_WHAT IS REQUIRED_
Return every line of the records that includes the string "door".

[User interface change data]
- - - -

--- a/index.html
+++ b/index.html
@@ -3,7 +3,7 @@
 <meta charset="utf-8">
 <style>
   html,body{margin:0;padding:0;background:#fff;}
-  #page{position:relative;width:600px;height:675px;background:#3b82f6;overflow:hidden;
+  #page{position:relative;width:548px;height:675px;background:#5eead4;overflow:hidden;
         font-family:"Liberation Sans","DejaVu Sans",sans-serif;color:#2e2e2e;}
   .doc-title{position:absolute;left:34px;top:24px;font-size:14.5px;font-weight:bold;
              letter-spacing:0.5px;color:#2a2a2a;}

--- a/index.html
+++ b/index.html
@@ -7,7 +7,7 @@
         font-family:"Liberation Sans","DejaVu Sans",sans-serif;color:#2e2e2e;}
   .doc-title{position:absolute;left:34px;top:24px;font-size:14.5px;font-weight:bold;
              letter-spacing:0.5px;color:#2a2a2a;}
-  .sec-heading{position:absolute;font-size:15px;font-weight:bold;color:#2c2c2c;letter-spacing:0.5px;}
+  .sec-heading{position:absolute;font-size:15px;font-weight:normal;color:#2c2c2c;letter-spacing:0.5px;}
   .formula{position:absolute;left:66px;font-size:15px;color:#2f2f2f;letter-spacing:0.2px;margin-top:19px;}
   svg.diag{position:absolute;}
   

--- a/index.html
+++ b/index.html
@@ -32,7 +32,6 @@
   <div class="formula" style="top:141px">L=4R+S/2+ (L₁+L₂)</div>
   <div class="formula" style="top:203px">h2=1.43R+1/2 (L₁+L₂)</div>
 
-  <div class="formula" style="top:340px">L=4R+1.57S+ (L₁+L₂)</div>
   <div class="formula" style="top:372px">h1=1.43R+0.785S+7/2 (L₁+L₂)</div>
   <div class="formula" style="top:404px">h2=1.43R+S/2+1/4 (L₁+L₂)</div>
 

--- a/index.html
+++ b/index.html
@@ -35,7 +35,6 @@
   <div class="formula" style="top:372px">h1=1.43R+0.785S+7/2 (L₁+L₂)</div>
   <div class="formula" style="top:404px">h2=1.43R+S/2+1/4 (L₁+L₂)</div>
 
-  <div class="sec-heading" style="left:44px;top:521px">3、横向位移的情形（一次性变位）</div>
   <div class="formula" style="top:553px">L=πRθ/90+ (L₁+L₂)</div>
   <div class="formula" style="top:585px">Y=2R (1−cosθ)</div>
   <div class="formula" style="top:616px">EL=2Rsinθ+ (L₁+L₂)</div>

- - - -

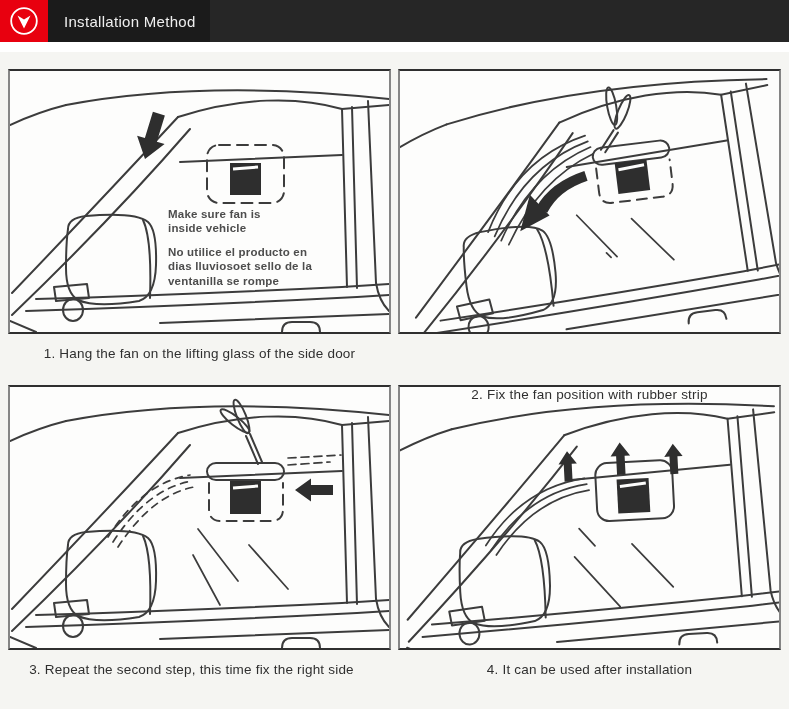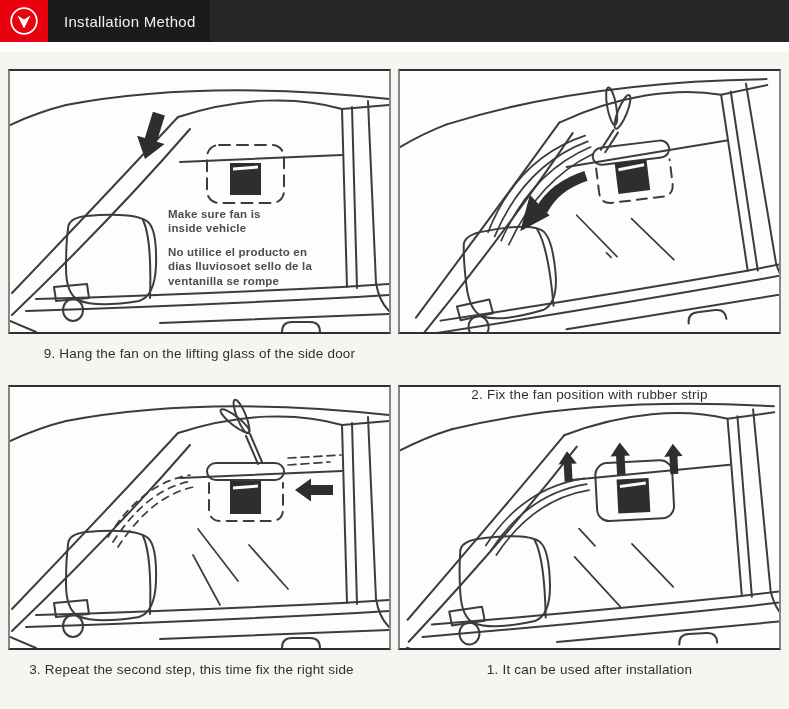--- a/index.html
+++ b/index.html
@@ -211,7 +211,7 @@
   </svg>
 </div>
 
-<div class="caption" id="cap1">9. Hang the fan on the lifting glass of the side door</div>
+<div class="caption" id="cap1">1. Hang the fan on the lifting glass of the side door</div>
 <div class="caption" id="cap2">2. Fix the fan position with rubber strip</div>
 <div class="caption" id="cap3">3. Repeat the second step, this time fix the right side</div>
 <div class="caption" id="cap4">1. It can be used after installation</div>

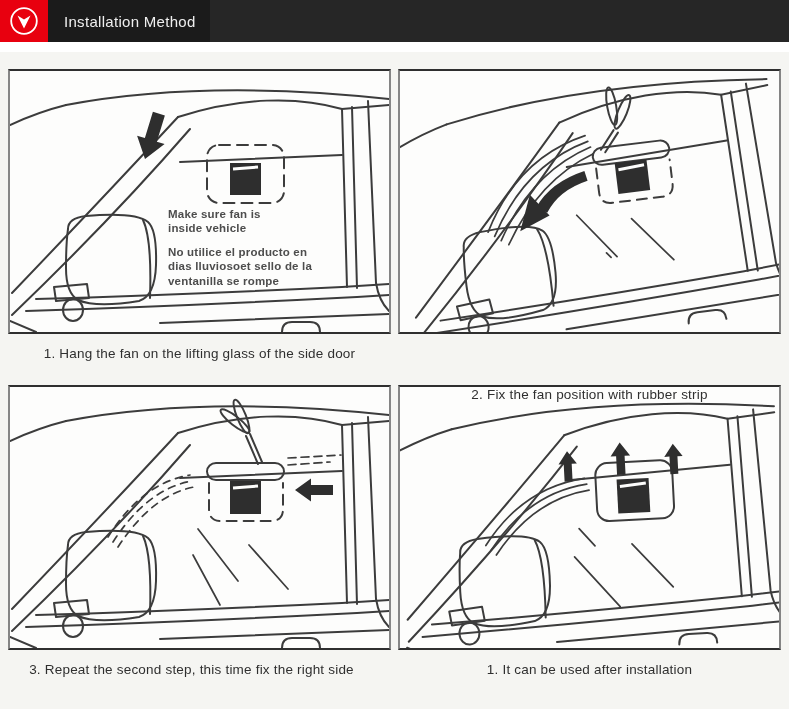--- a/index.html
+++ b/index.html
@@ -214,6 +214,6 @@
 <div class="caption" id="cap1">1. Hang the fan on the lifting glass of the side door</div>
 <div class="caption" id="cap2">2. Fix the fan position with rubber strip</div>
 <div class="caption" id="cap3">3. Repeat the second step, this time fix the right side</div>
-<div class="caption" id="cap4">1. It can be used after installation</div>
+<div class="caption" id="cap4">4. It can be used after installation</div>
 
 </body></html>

- - - -

_OUTPUT OF THE TASK_
-<div class="caption" id="cap1">9. Hang the fan on the lifting glass of the side door</div>
+<div class="caption" id="cap1">1. Hang the fan on the lifting glass of the side door</div>
 <div class="caption" id="cap1">1. Hang the fan on the lifting glass of the side door</div>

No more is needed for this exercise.